Fail safe

Disaster recovery tools help agencies replicate the systems they need to survive a major outage

RFP CHECKLIST: Disaster Recovery

Define your end, not means. For example, specify that if your production site goes down, you want an alternate application service and all associated data to be available within 12 hours, with no more than an hour of lost data.

If one of your critical applications is a database, ask whether the DR system covers all transaction types, including insert, update and delete.

Ask what the system does to mitigate the risk of tape or hard-drive backup failure.

Beware version creep. Spell out the current versions of the applications you need to run and inquire about the process for handling updates.

Gauge replication performance carefully. Some vendors might only provide numbers for asynchronous replication, which is typically faster than synchronous. Ask for throughput rates that reflect peak demand periods, not just averages.

Find out how seamless failover appears to users. Are they disconnected from the network? Will they have to log in again?

Know the difference between failover times for disaster recovery and high-availability situations. The latter tend to be quicker, but do not reflect real DR environments.

If vendor consolidation is a goal in your enterprise framework strategy, look for vendors with the most complete DR suite that, at minimum, includes a variety of backup tools, replication and continuous data protection.
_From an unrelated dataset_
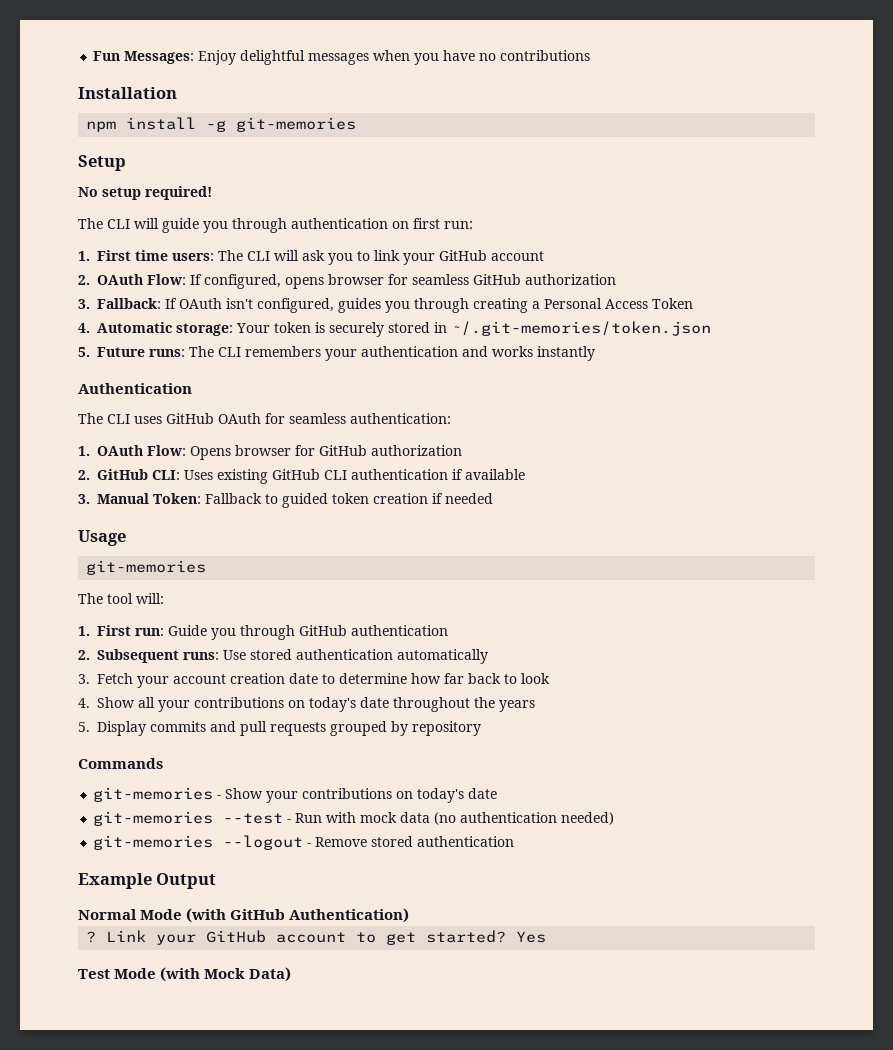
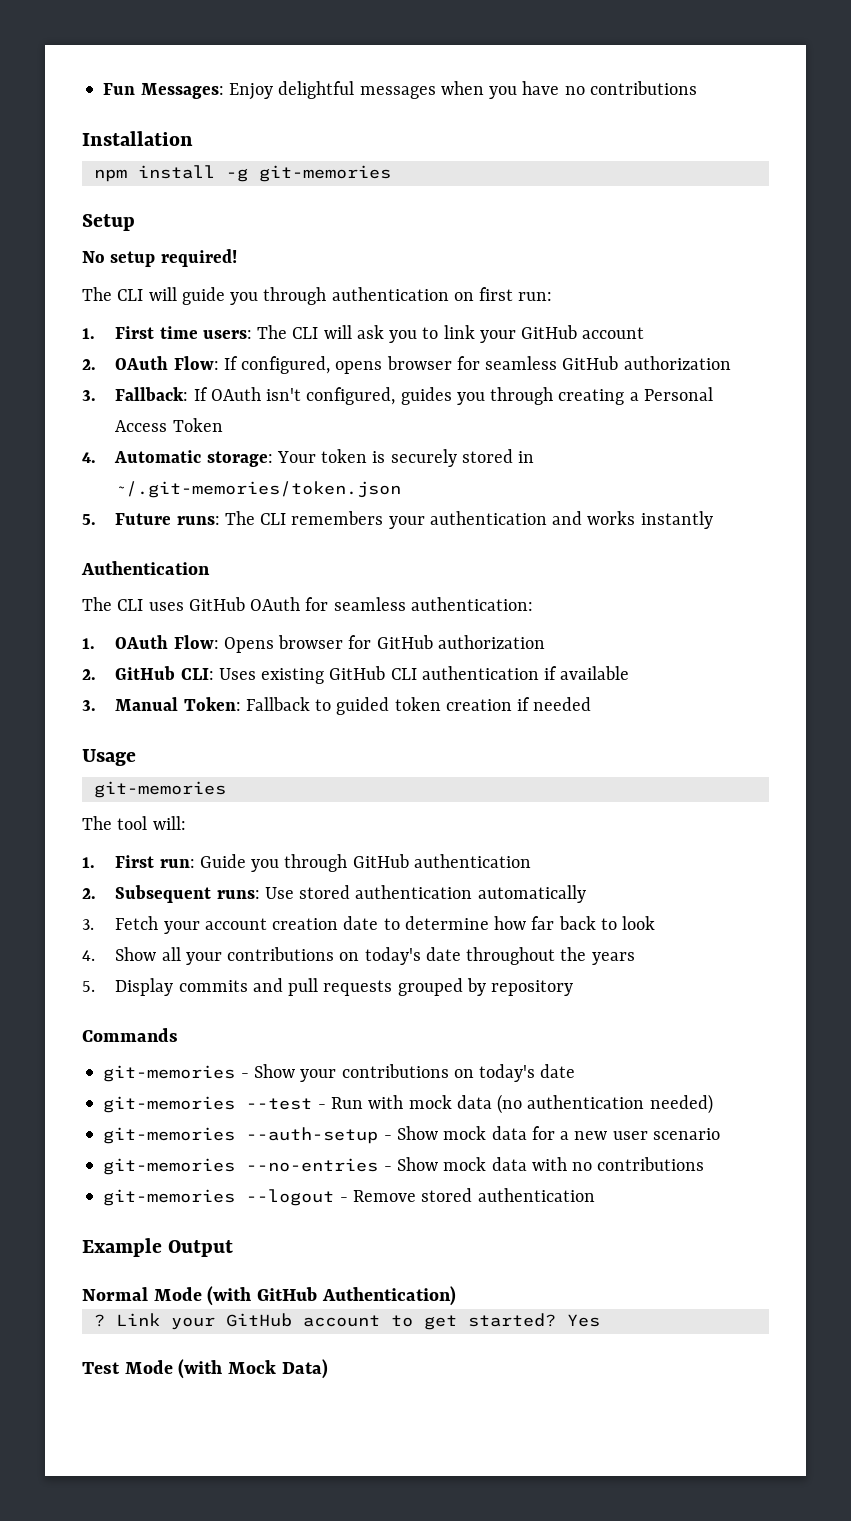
+ git-memories --auth-setup - Show mock data for a new user scenario
+ git-memories --no-entries - Show mock data with no contributions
Watch for compatibility with your existing server and storage platforms. Many DR vendors support a variety of hardware brands and operating systems, but some only support a single OS, such as Windows, or their own storage arrays.

Investigate a replication program's failback process, where it returns control to the primary site after failover. Many products do it manually, while a few are automatic.

Beware of vendors who claim certification from your server manufacturer, but only have it for one or two of their DR tools.

Remember that the people expected to run the remote site might be inexperienced. Documentation and training are critical.

BACK IN A FLASH: Symantec's LiveState Recovery supports bare-metal restoration.

Disaster recovery had been a low priority for many agencies until terrorist attacks, anthrax mailings and hurricanes progressively jolted them out of complacency. Now disaster recovery'ensuring IT works uninterrupted'is a key component of continuity of operations.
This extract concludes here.